A documentary filmmaker from Ashton-under-Lyne, he started making films at fifteen with no contacts, no connections and no route in. At 25, he is award-winning, and is one of the most important voices in the conversation about class and the creative industries. These are his words.
Sam Oddie does not yet fully understand what he has. He speaks of his work with precision, passion and humility — unaware, it seems, of the full magnitude of the emotional genius that drives every frame, every question he asks of his subjects, every story he chooses to tell.
A filmmaker from a small town in Greater Manchester, Sam started making films at fifteen with his twin brother; little productions for grandparents, end-of-year screenings for the whole school, a camcorder and a conviction that this was his world. Nobody in his family worked in the arts. Nobody around him could show him what that life looked like. And yet the pull never left him.
neun’s working-class campaign exists to ask questions. One of which is: what does the creative world lose when it shuts certain people out? The statistics are brutal. Just 8% of those working in film, TV and radio in England, Wales and Northern Ireland come from working-class backgrounds, the lowest in a decade. But statistics do not tell you what it feels like to be inside that reality. They do not tell you what it costs. Sam Oddie does.
Through his films, including the quietly devastating D’Vina, which follows Dave, a veteran living with PTSD who finds peace and wholeness in ways the world was not expecting, Sam has established himself as a filmmaker of rare emotional precision. He bears witness. He makes people feel seen. And in doing so, he asks us all to look harder at who we are letting in — and who we are still, unscrupulously, turning away.

Working-class young people are not encouraged to believe they can have what they want. The people who shape them — teachers, advisers, well-meaning adults — do not do this out of cruelty. They do it out of care. Sam knows exactly when he felt that and what he did with it.
“It did change how I felt about them, but I look at it very differently now than I did back then. I saw them in a very rebellious, teenagery way; I would be lying if it didn’t motivate me to work harder. It gave me the feeling that I needed to prove people wrong.
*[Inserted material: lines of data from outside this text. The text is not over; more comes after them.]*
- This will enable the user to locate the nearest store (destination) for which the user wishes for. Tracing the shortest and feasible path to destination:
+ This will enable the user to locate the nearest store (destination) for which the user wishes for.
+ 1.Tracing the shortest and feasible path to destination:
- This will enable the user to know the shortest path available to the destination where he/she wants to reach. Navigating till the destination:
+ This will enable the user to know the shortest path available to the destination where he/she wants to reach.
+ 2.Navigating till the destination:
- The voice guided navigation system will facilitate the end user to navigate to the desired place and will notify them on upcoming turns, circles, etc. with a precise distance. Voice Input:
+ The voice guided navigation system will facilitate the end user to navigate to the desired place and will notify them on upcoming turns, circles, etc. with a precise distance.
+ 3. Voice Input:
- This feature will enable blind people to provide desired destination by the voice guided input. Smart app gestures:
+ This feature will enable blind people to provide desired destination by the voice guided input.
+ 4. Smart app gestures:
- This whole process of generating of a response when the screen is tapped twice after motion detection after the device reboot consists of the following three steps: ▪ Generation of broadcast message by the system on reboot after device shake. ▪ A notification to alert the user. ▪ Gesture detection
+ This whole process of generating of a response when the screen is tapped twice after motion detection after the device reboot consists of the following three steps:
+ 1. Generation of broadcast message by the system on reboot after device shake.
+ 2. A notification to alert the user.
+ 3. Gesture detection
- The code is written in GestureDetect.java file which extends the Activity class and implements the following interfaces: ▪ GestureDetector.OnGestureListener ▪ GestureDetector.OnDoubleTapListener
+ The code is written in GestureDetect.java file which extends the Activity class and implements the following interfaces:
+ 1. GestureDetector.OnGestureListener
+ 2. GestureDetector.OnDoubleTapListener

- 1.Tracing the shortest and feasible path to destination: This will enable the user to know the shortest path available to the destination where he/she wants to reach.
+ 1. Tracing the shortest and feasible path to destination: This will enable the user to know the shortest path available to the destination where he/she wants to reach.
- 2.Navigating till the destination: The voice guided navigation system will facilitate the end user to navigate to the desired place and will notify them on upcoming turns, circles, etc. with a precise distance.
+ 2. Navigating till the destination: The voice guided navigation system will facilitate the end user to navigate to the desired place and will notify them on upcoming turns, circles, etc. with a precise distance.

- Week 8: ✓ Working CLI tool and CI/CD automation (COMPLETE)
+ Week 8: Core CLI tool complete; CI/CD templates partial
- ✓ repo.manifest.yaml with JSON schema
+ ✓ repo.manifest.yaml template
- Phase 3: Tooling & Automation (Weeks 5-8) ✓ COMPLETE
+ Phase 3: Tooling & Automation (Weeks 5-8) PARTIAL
I was a young person with a very ambitious mission statement compared to a lot of people around me, and I felt more alone than I truly was. I thought I had something to prove: that I was serious about being a filmmaker, that I wasn’t asking to do something impossible, like playing for Manchester United or becoming an astronaut. Spite became a terrible but effective motivator that made me go far early on, but it comes with a cost. Even the most well-meaning people often fall into that trap; it is a direct ticket to bitterness and cynicism that is far too common. It is not exclusive to any kind of person. As the years go by, it is the type of story that loses its charm when you hear it from people who have accomplished everything they could possibly want but still somehow feel there is a point to prove. Whatever accolades are left to achieve will never be enough to stick it to whoever ‘they’ are.
I knew quickly that this was not the person I wanted to be. All it took was meeting new people who had enabled me, been supportive of me, who saw, or perhaps lived in, the world I wanted to be in. Though that created an almost equal tyrant, who is motivated by proving people right. I have made decisions trying to make the people around me happy or proud, to reciprocate their faith in me by achieving something, and this has opened the door to disappointment on a number of occasions. I have been fortunate to surround myself with people I admire endlessly, but not everything I do will make sense to everybody, and my path will join up with others, but is still mine to pave.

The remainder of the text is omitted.